Long-term outcome of frozen state storage of an IgG2 mAb in trehalose formulation was observed to be dependent on the storage temperature vis a vis the Tg’, due to an interplay of various phenomena that are triggered by the mobility of the system. Storage below Tg’ (= −29°C) at −40°C effectively immobilizes the constituent molecules. This prevents crystallization of trehalose that protects as well as prevents the protein molecules from aggregation, irrespective of their degree of unfolding. Storage (at −10°C) significantly above Tg’ allows the protein molecules to refold and effectively places them in a “solution” environment where, even though deprived of the full protective effect of cryoprotectant (through crystallization), aggregation does not occur. Reduction of the protein concentration at −10°C due to ice melt could also contribute to this lack of aggregation. Storage above Tg’ at −20°C seems to present a situation where there is enough mobility for loss of cryoprotectant (through crystallization) but not enough mobility for the refolding of protein, thus resulting in increase in aggregation over a period of time.

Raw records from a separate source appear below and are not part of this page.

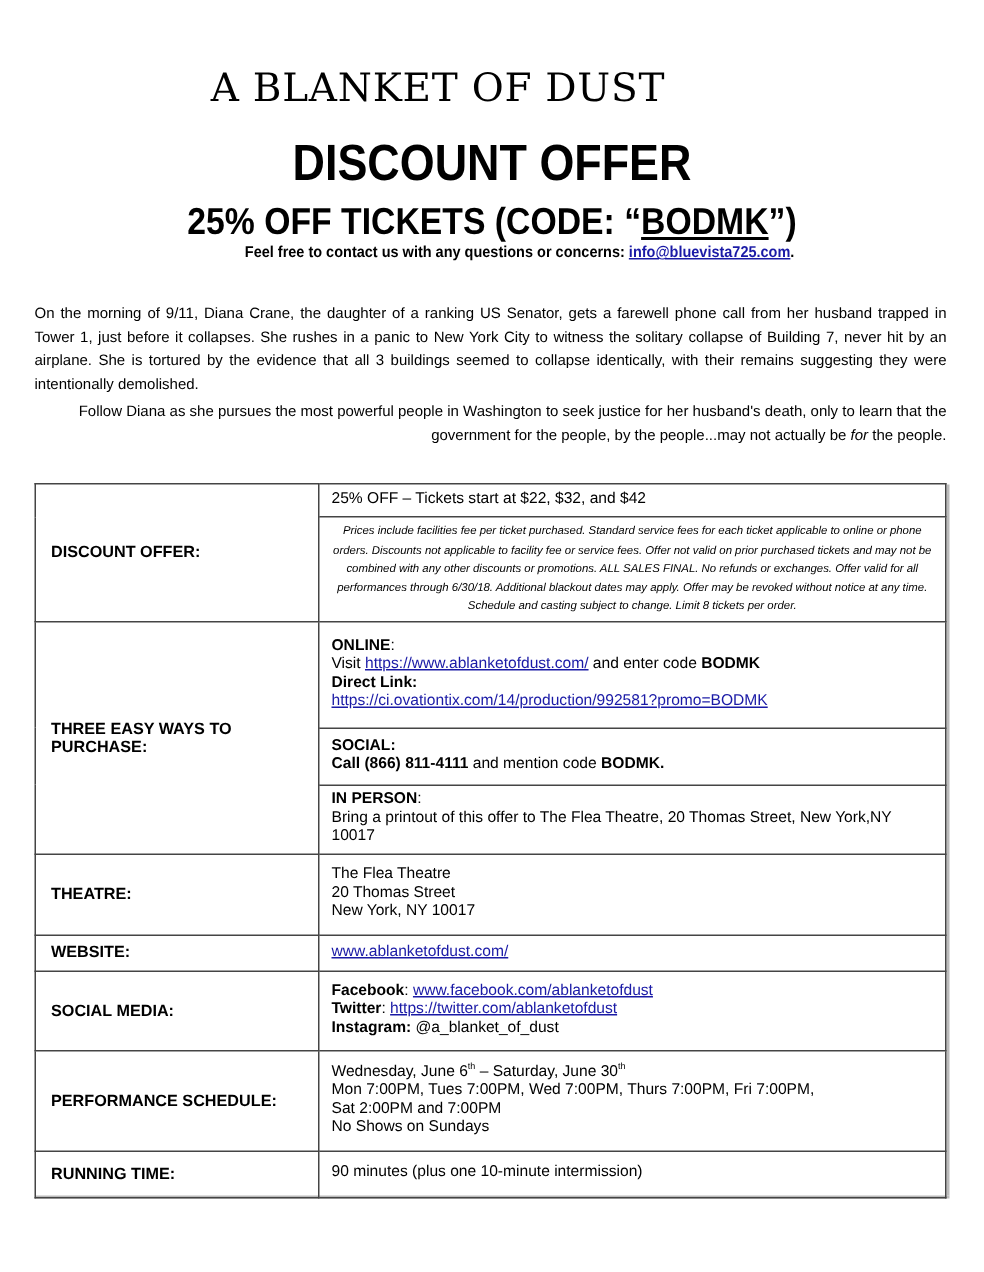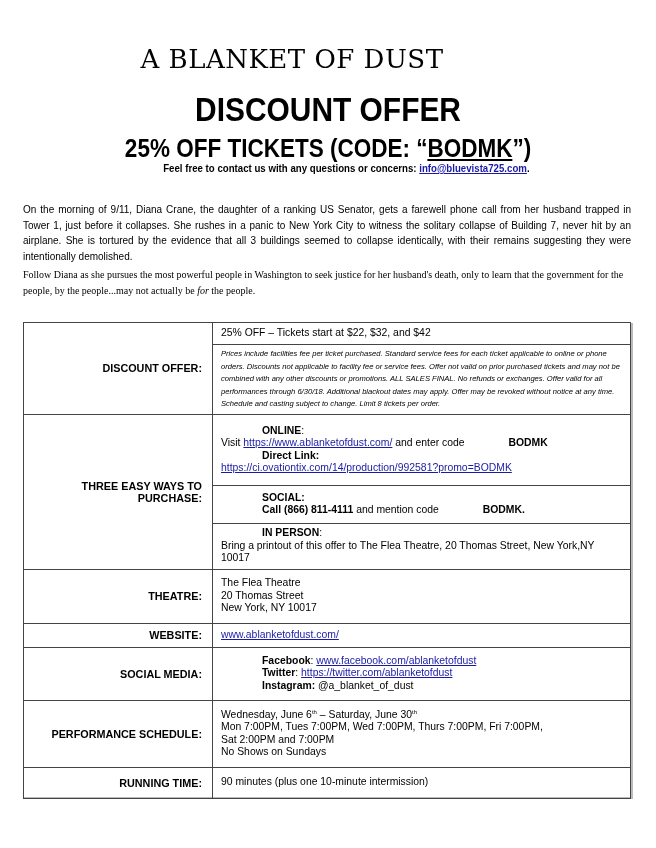--- a/index.html
+++ b/index.html
@@ -32,7 +32,7 @@
     text-align: justify;
   }
   .intro.p1 { top: 202px; }
-  .intro.p2 { top: 267px; text-align: left; font-family: Liberation Serif, serif; }
+  .intro.p2 { top: 267px; text-align: right; }
 
   table.offer {
     position: absolute; left: 23px; top: 322px; width: 608px;

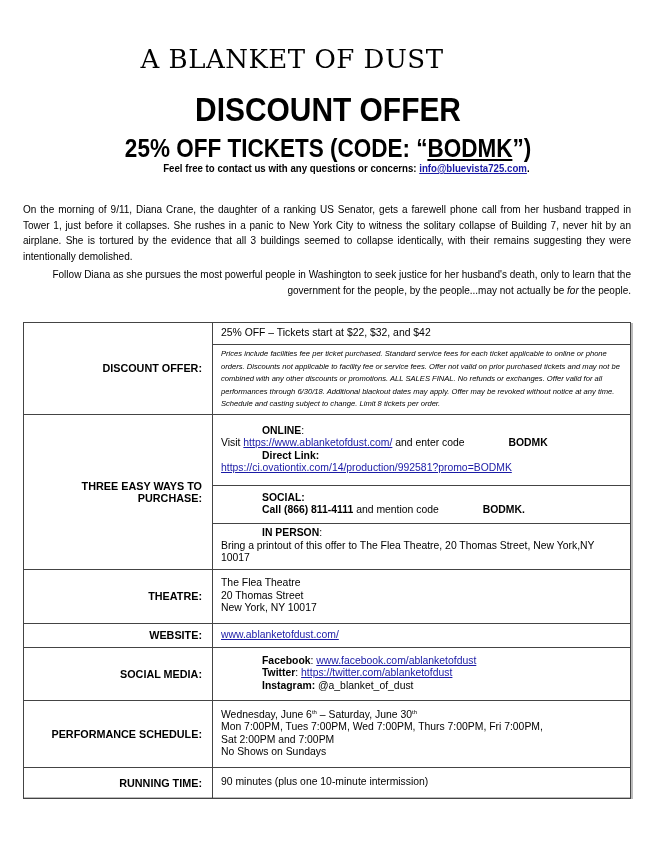--- a/index.html
+++ b/index.html
@@ -45,7 +45,7 @@
     padding: 0 10px !important;
   }
   td.val { padding: 3px 8px !important; line-height: 12.5px; }
-  .fine { font-style: italic; font-size: 7.6px; line-height: 10.2px; }
+  .fine { font-style: italic; font-size: 7.6px; line-height: 10.2px; text-align: center; }
   b { font-weight: bold; margin-left: 41px; }
   sup { font-size: 6px; vertical-align: super; line-height: 0; }
   .shadow-r { position: absolute; left: 631px; top: 323px; width: 2px; height: 474px; background: #bbb; }

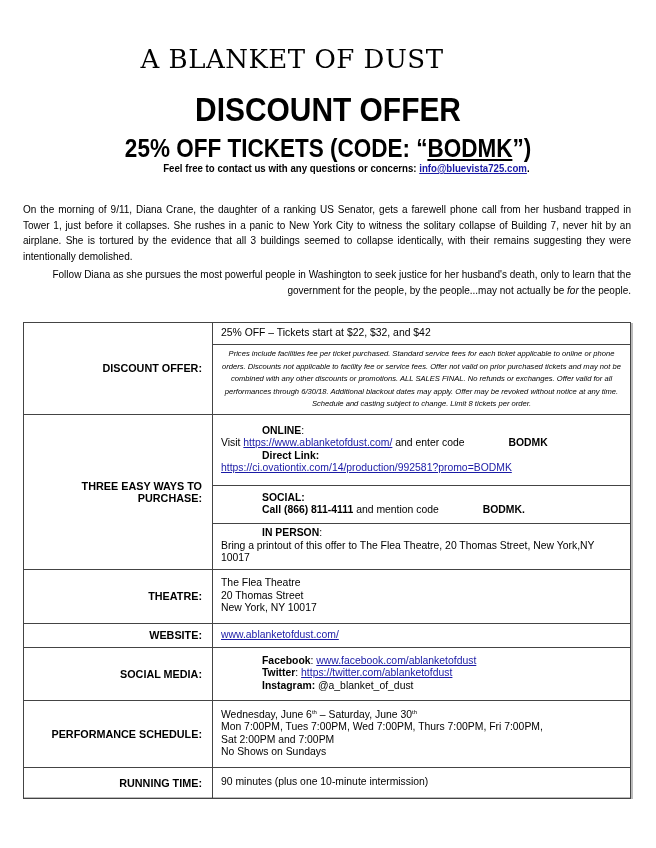--- a/index.html
+++ b/index.html
@@ -41,7 +41,7 @@
   }
   table.offer td { border: 1px solid #444; vertical-align: middle; padding: 0; }
   td.label {
-    width: 168px; text-align: right; font-weight: bold; font-size: 10.8px;
+    width: 168px; text-align: left; font-weight: bold; font-size: 10.8px;
     padding: 0 10px !important;
   }
   td.val { padding: 3px 8px !important; line-height: 12.5px; }

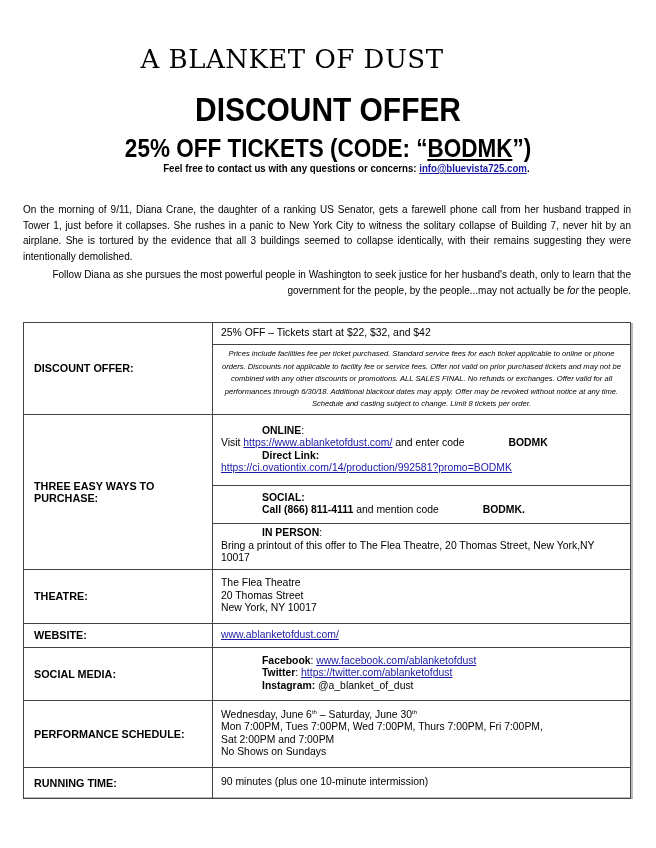--- a/index.html
+++ b/index.html
@@ -46,7 +46,7 @@
   }
   td.val { padding: 3px 8px !important; line-height: 12.5px; }
   .fine { font-style: italic; font-size: 7.6px; line-height: 10.2px; text-align: center; }
-  b { font-weight: bold; margin-left: 41px; }
+  b { font-weight: bold; }
   sup { font-size: 6px; vertical-align: super; line-height: 0; }
   .shadow-r { position: absolute; left: 631px; top: 323px; width: 2px; height: 474px; background: #bbb; }
   .shadow-b { position: absolute; left: 24px; top: 797px; width: 609px; height: 2px; background: #bbb; }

The precautionary conclusion from this investigation is that bulk drug substance should be stored at temperatures preferably 10°C lower than the Tg’. Relevance of small-scale models to estimate stability of large-scale storage must be carefully assessed. However, the above observations also suggest some interesting alternative possibilities for frozen-state storage from the point of view of preventing aggregation (although impact on other quality parameters would have to be assessed on an individual protein basis):

  1. 1)

    Periodically thawing the frozen material can effectively “reset” the material prior to re-freezing, if the protein in the formulation is stable to the FT process itself.

  2. 2)

    Long-term storage at −10°C could be a viable, significantly simpler, and less energy-intensive alternative to −40°C storage.

  3. 3)

    Sucrose might be used as an alternative cryoprotectant since its eutectic solubility limit (~64% w/w) is much higher than that for trehalose. The main technical limitation for sucrose would be the greater risk (in the liquid state) for its hydrolysis, generation of glucose and subsequent glycation of the protein, especially at low pHs (28,29).